|Virgin in Adoration before the Christ Child by Peter Paul Rubens, c.1615|
Up 0.4 from yesterday. Marvelous.
Not really liking this increase the last two days. Yeah, it's only 1.6 lbs, but still.
That being said, it pains me to say that I was a bad boy today. Started the day off right with my coffee with cream, coconut oil, and cocoa, but freakin Singh cooked for everyone at work, and I regret to say I indulged. Actually, probably did a little more than indulge. I made quite the glutton out of myself to tell you the truth.
THERE WERE CARBOHYDRATES EVERYWHERE. Chicken curry, egg curry, samosa, white rice, pork fried rice. Ugh. I ate so much and I feel like total garbage right now. You'll think I'm exaggerating just to make an agenda driven point, but, hand to God, I feel bloated and gassy and sluggish right now. All day at work I just wanted to sit in my chair and keep eating.

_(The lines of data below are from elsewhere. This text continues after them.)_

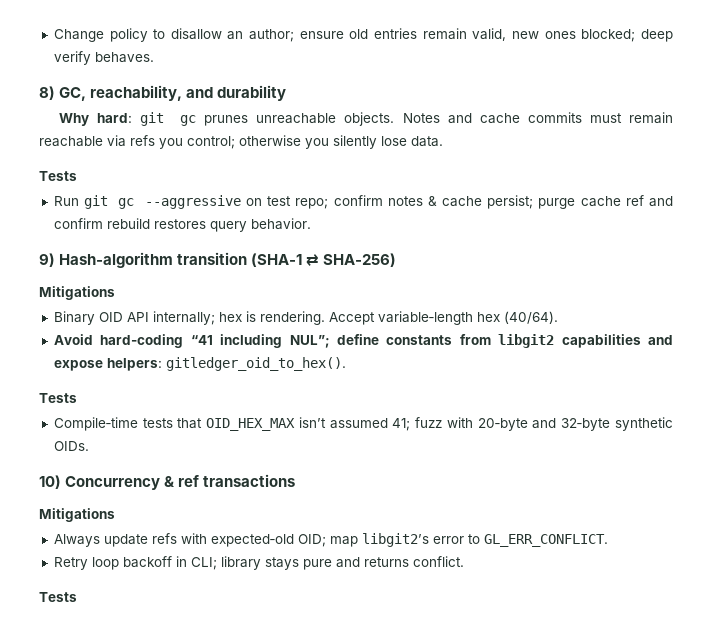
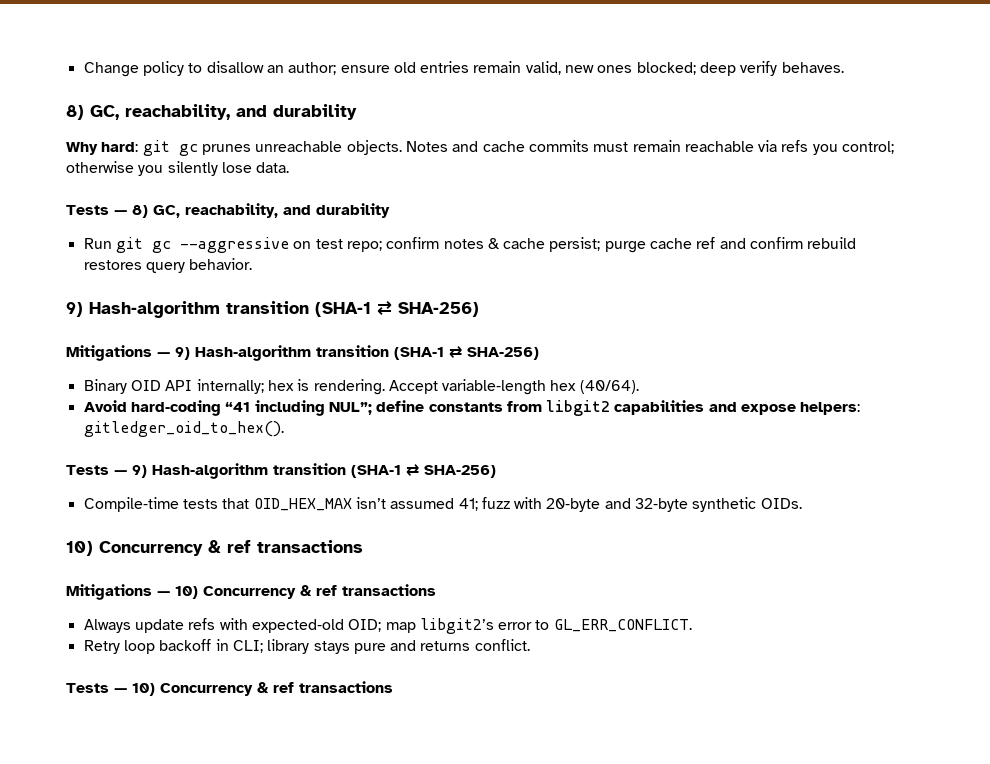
  Notes and cache commits must remain reachable via refs you control; otherwise you silently lose data.
- Tests
+ Tests — 8) GC, reachability, and durability
  Run git gc --aggressive on test repo; confirm notes & cache persist; purge cache ref and confirm rebuild restores query behavior.
  9) Hash‑algorithm transition (SHA‑1 ⇄ SHA‑256)
- Mitigations
+ Mitigations — 9) Hash‑algorithm transition (SHA‑1 ⇄ SHA‑256)
  Avoid hard‑coding “41 including NUL”; define constants from libgit2 capabilities and expose helpers: gitledger_oid_to_hex().
- Tests
+ Tests — 9) Hash‑algorithm transition (SHA‑1 ⇄ SHA‑256)
  Compile‑time tests that OID_HEX_MAX isn’t assumed 41; fuzz with 20‑byte and 32‑byte synthetic OIDs.
  10) Concurrency & ref transactions
- Mitigations
+ Mitigations — 10) Concurrency & ref transactions
  Retry loop backoff in CLI; library stays pure and returns conflict.
- Tests
+ Tests — 10) Concurrency & ref transactions

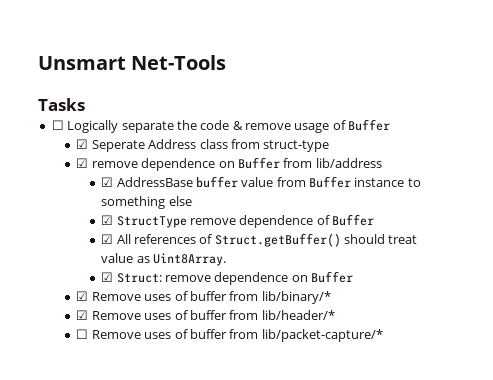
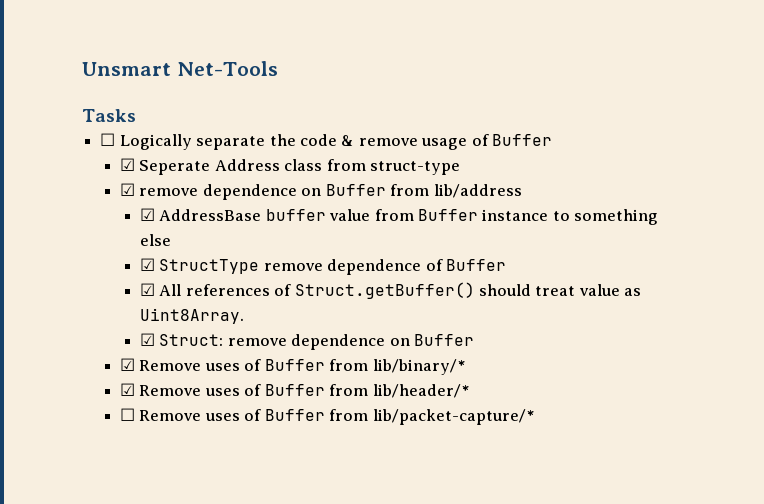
- ☑ Remove uses of buffer from lib/binary/*
+ ☑ Remove uses of Buffer from lib/binary/*
- ☑ Remove uses of buffer from lib/header/*
+ ☑ Remove uses of Buffer from lib/header/*
- ☐ Remove uses of buffer from lib/packet-capture/*
+ ☐ Remove uses of Buffer from lib/packet-capture/*

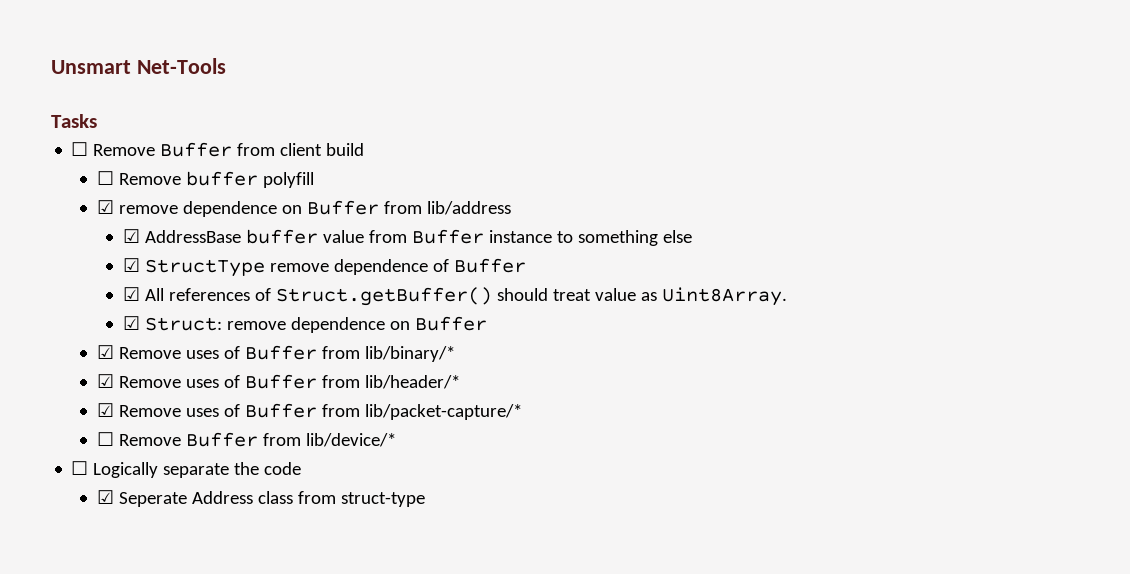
- ☐ Logically separate the code & remove usage of Buffer
- ☑ Seperate Address class from struct-type
+ ☐ Remove Buffer from client build
+ ☐ Remove buffer polyfill
- ☐ Remove uses of Buffer from lib/packet-capture/*
+ ☑ Remove uses of Buffer from lib/packet-capture/*
+ ☐ Remove Buffer from lib/device/*
+ ☐ Logically separate the code
+ ☑ Seperate Address class from struct-type

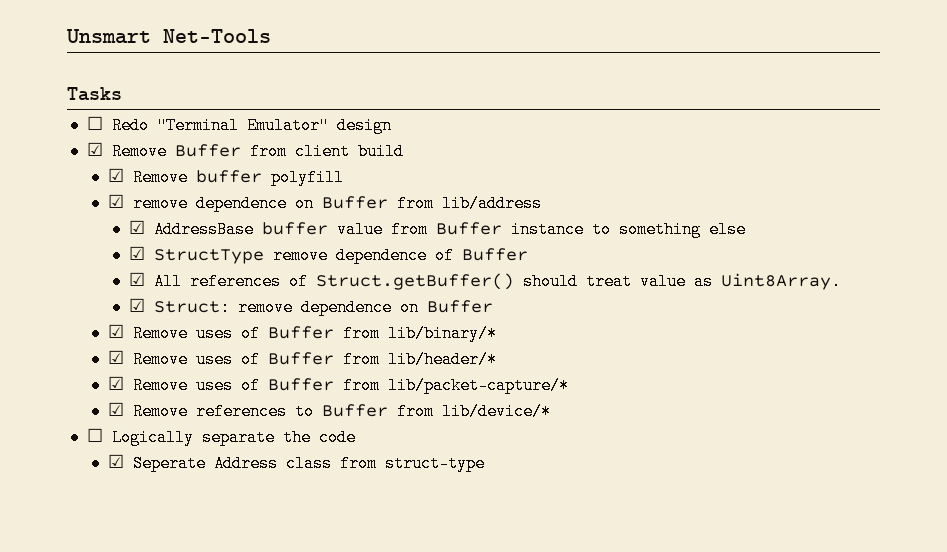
- ☐ Remove Buffer from client build
+ ☐ Redo "Terminal Emulator" design
+ ☑ Remove Buffer from client build
- ☐ Remove buffer polyfill
+ ☑ Remove buffer polyfill
- ☐ Remove Buffer from lib/device/*
+ ☑ Remove references to Buffer from lib/device/*

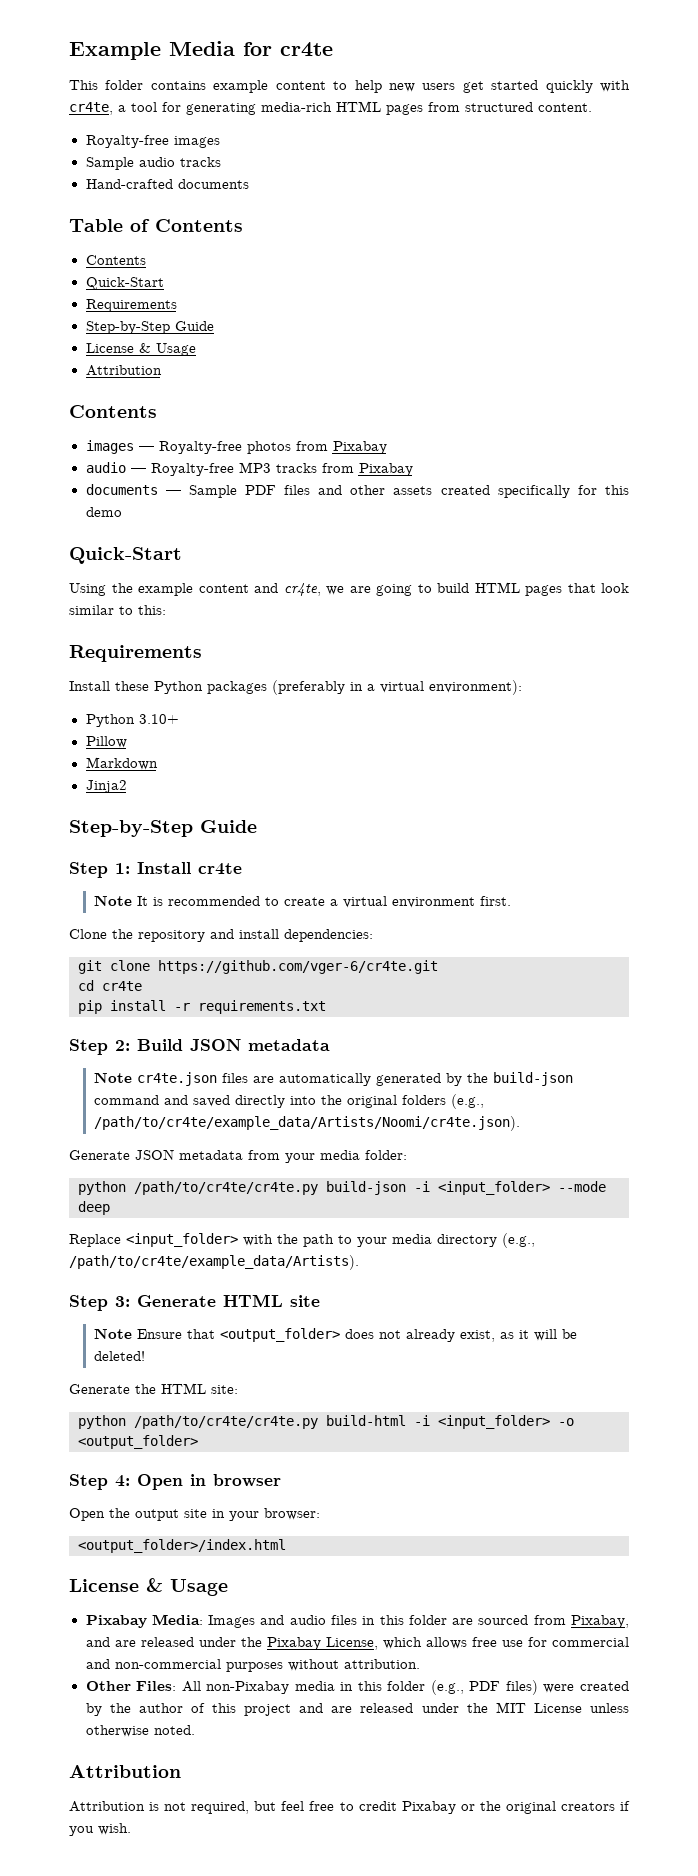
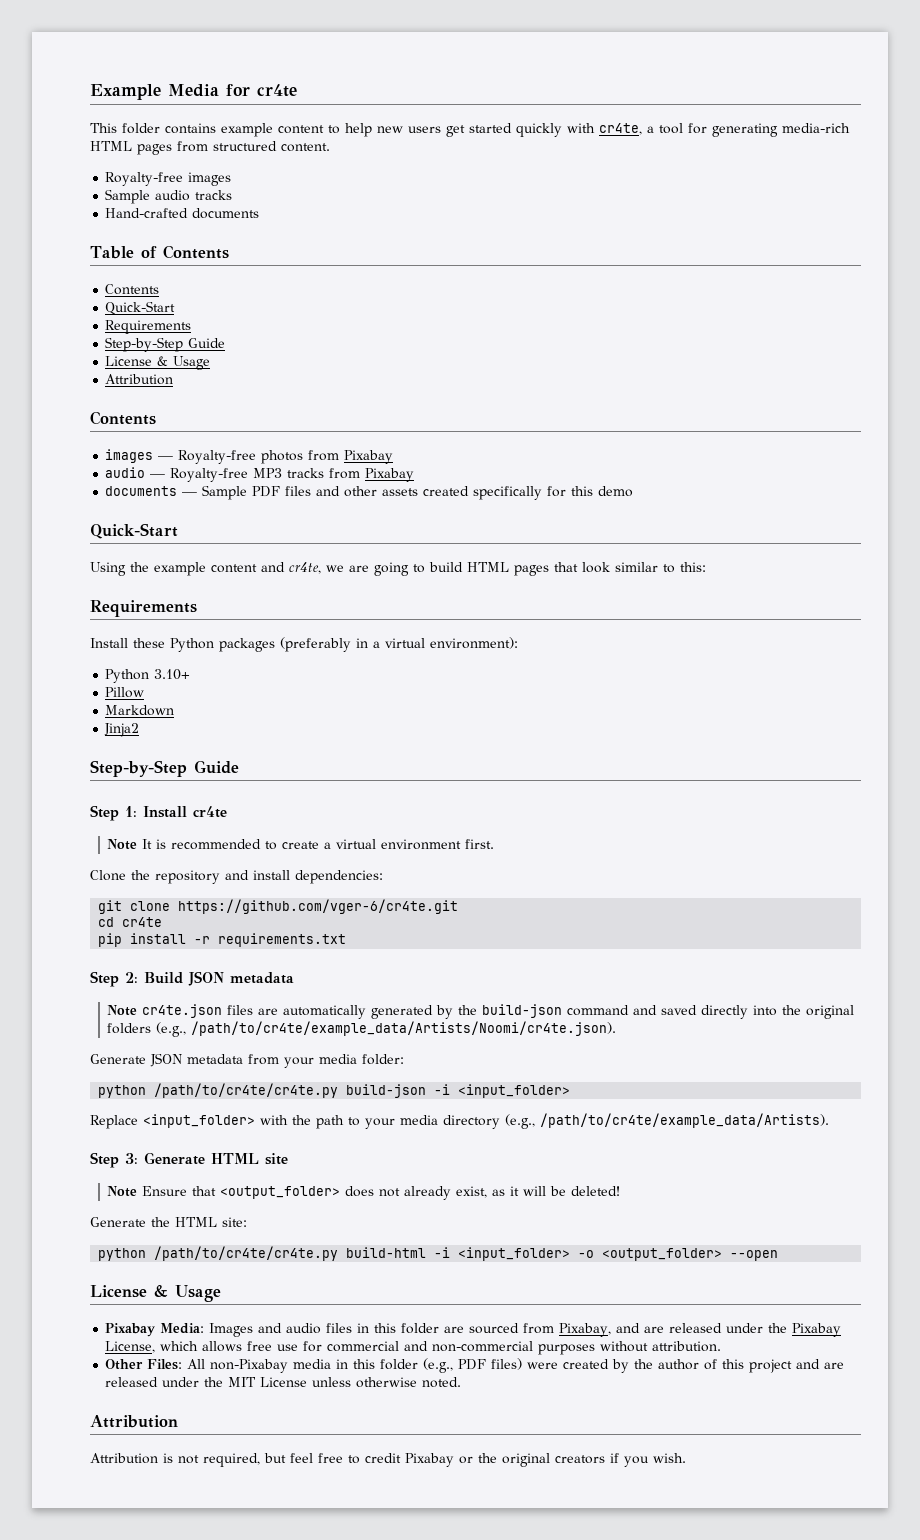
- python /path/to/cr4te/cr4te.py build-json -i <input_folder> --mode deep
+ python /path/to/cr4te/cr4te.py build-json -i <input_folder>
- python /path/to/cr4te/cr4te.py build-html -i <input_folder> -o <output_folder>
- Step 4: Open in browser
- Open the output site in your browser:
- <output_folder>/index.html
+ python /path/to/cr4te/cr4te.py build-html -i <input_folder> -o <output_folder> --open

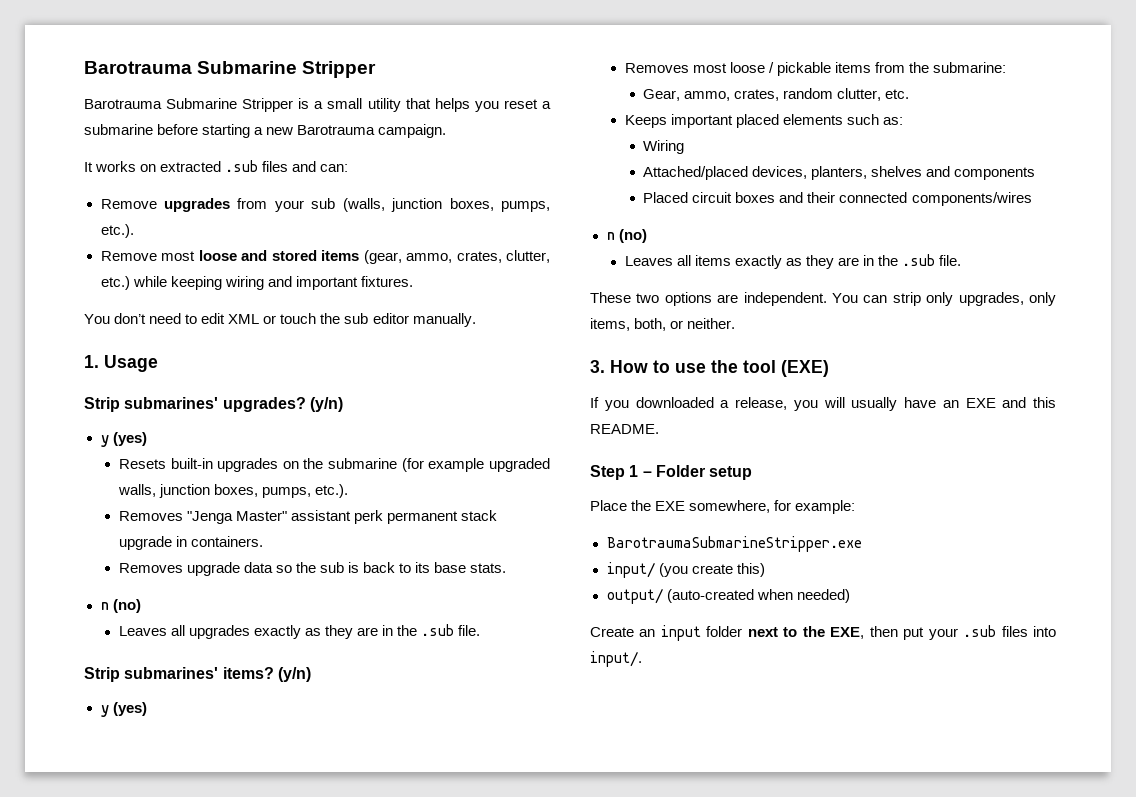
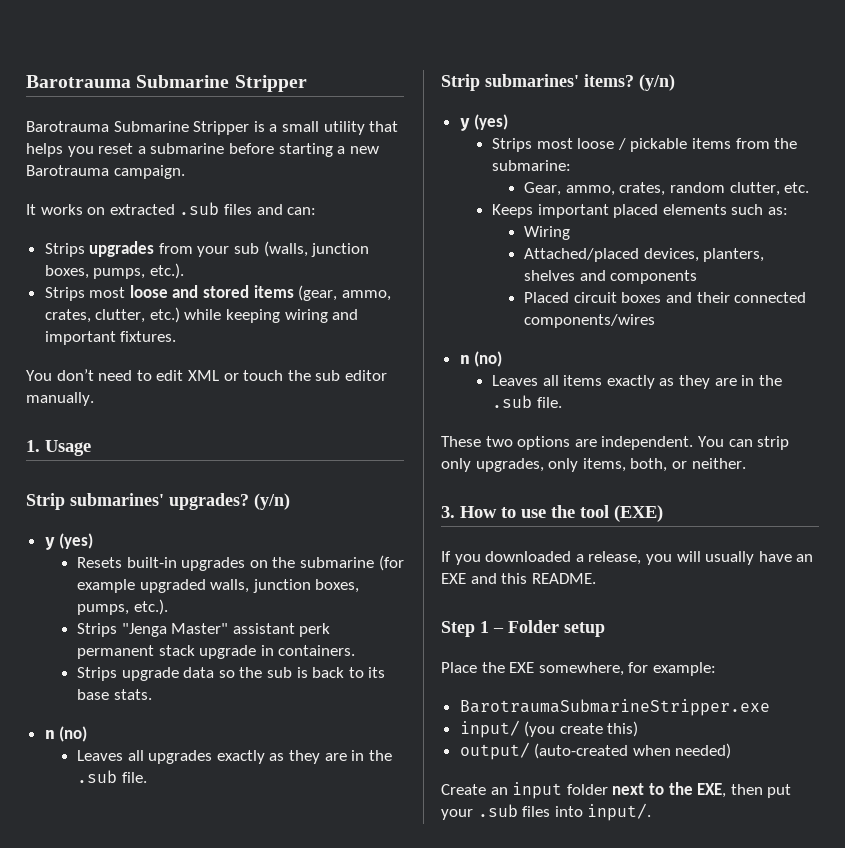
- Remove upgrades from your sub (walls, junction boxes, pumps, etc.).
+ Strips upgrades from your sub (walls, junction boxes, pumps, etc.).
- Remove most loose and stored items (gear, ammo, crates, clutter, etc.) while keeping wiring and important fixtures.
+ Strips most loose and stored items (gear, ammo, crates, clutter, etc.) while keeping wiring and important fixtures.
- Removes "Jenga Master" assistant perk permanent stack upgrade in containers.
+ Strips "Jenga Master" assistant perk permanent stack upgrade in containers.
- Removes upgrade data so the sub is back to its base stats.
+ Strips upgrade data so the sub is back to its base stats.
- Removes most loose / pickable items from the submarine:
+ Strips most loose / pickable items from the submarine:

And what's more, I'm actually craving more carbs at this very moment! (Some Oreos and milk would really tickle my pickle.) I seldom ever get the urge to overeat when eating HFLC, and yet this was the norm for me before I gave up sugar, starches, and grains. I never realized how awful it felt until I had a new "normal" with which to compare it.
Ah, well. I suppose today has at least been instructive in reminding me that no matter how much I think I might miss foods like this, the pay off (such as it is) just isn't worth it. Going from burning body fat for fuel to burning sugar for fuel (that's what our bodies convert carbs to, ya see) really sucks -- depleted energy levels, "sugar crash," stimulated appetite, bloating/gas, and not to mention another pound or two to look forward to at tomorrow's weigh-in. Bleh.